Di nero alle quattro punte della Presolana dette Quattro Matte d’argento, caricate dalla spada barbara in sbarra, spezzata dal gladio romano in banda. (DPR 24/11/1983, CONCESSIONE)

Note

Lo stemma semplice e originale racchiude la storia e gli aspetti geografici di questo paesello incastonato nella conca della Presolana Nord. Su fondo di nero, allusione alle miniere esistenti nel territorio, trova posto il profilo delle quattro punte della Presolana dette delle Quattro Matte, elemento paesaggistico caratteristico del Comune.

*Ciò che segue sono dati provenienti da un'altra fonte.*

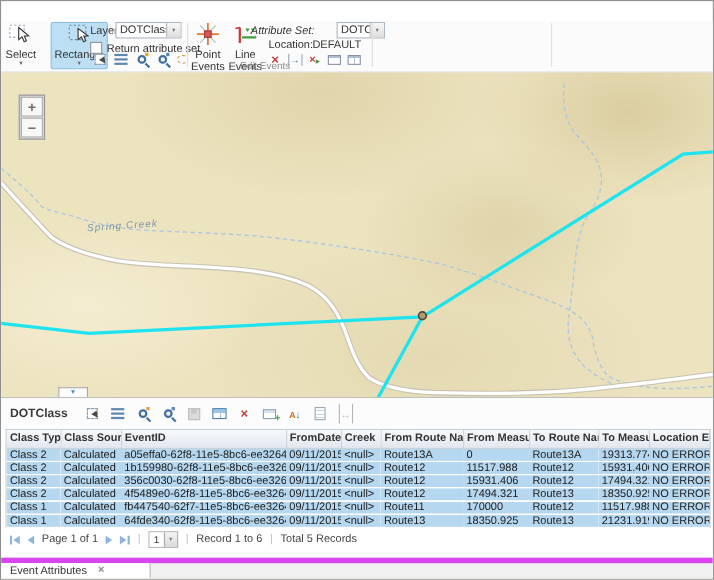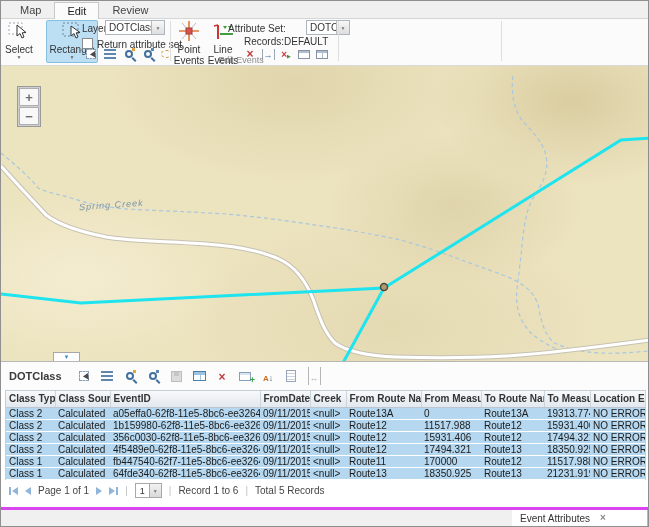--- a/index.html
+++ b/index.html
@@ -178,11 +178,6 @@
 
 <div id="app">
 
-  <div class="tabbar">
-    <div class="rtab">Map</div>
-    <div class="rtab active">Edit</div>
-    <div class="rtab">Review</div>
-  </div>
 
   <div class="ribbon">
 

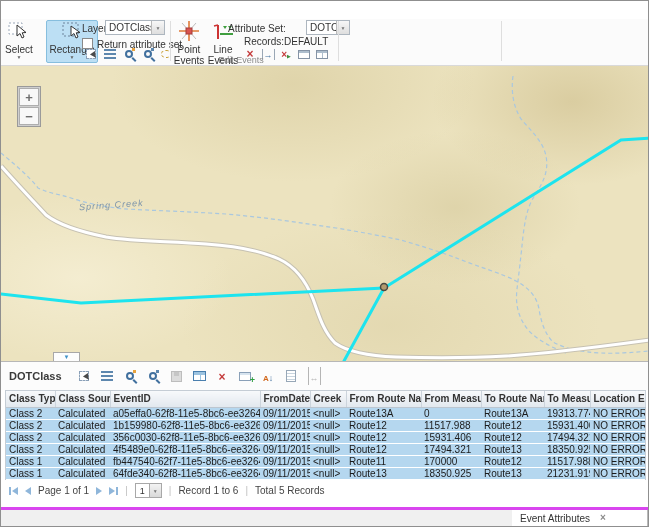--- a/index.html
+++ b/index.html
@@ -254,7 +254,7 @@
       <span class="lbl">Line Events</span>
     </div>
 
-    <span style="position:absolute;left:227px;top:4px;">Attribute Set:</span>
+    <span style="position:absolute;left:227px;top:4px;font-style:italic;">Attribute Set:</span>
     <div class="ddrow" style="left:305px;top:1px;width:44px;">
       <div class="dd" style="width:44px;">
         <span class="ddtext">DOTClass</span>

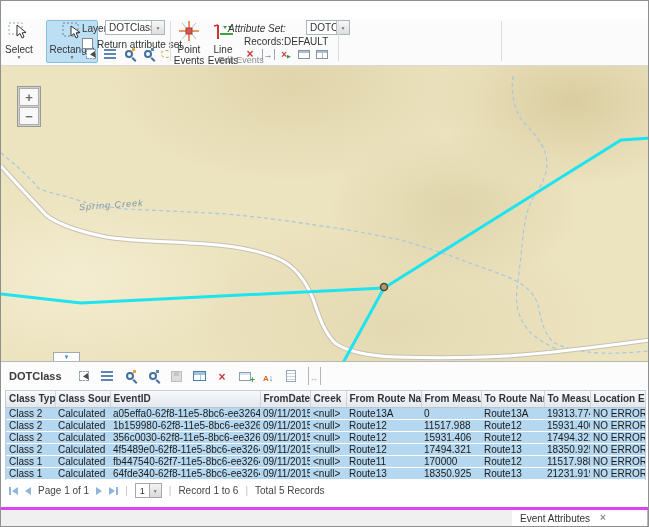--- a/index.html
+++ b/index.html
@@ -261,7 +261,7 @@
         <span class="ddbtn"></span>
       </div>
     </div>
-    <span style="position:absolute;left:243px;top:17px;">Records:</span>
+    <span style="position:absolute;left:243px;top:17px;">Location:</span>
     <span style="position:absolute;left:283px;top:17px;">DEFAULT</span>
 
     <span class="miniico" style="left:241px;top:28px;">

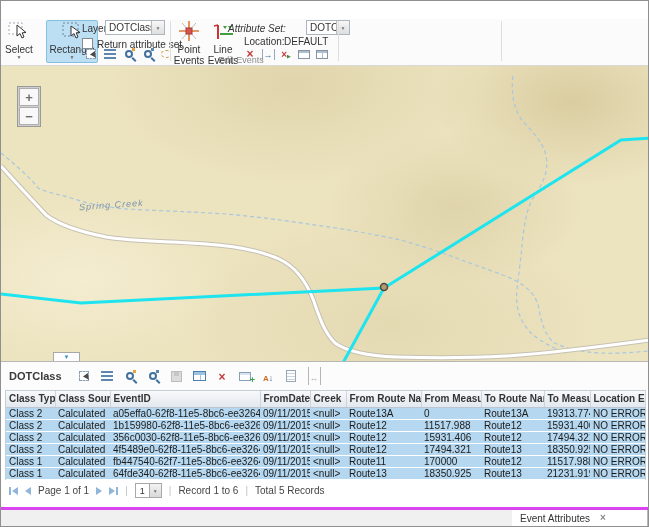--- a/index.html
+++ b/index.html
@@ -165,7 +165,7 @@
 
   .bottombar {
     position:absolute; left:0; bottom:0; width:100%; height:19px;
-    background:#f0f0f0; border-top:3px solid #d946ef; display:flex;justify-content:flex-end;
+    background:#f0f0f0; border-top:5px solid #d946ef; display:flex;
   }
   .btab {
     width:136px; height:100%; background:#fff; border-right:1px solid #b9b9b9;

La leggenda vuole che quattro fanciulle di nome Erica, Gardenia, Genzianella e Rosina, di un’estrema bellezza, furono pietrificate dopo che un fulmine le colpì; si era compiuto così l’incantesimo malefico degli gnomi derisi proprio dalle fanciulle, promesse in sposa invece a degli aitanti boscaioli di Colere.
Gli altri elementi nello scudo sono la spada barbara in sbarra e il gladio romano in banda. L’utilizzo della specifica barbara, in uso presso le popolazioni barbariche, per la spada spezzata è un espediente linguistico per poterla agevolmente distinguere dal gladio romano, in uso ai guerrieri romani; tutto ciò per ricordare la battaglia avvenuta nel V secolo tra gli Alani con il loro re Biorgore e le truppe imperiali romane al comando di Ricimero; ma anche la lite terribile con gli abitanti di Borno, paese bresciano confinante, protrattasi per 600 anni, a causa di questioni di confine. La faida cessò nel 1682 e il fatto sembrò tanto eccezionale da essere attribuito all’intercessione della Madonna delle Fontane, la cui apparizione il 2 luglio 1654 aveva guarito dalla tubercolosi, secondo la leggenda, un pastore di Borno, Bartolomeo Burat.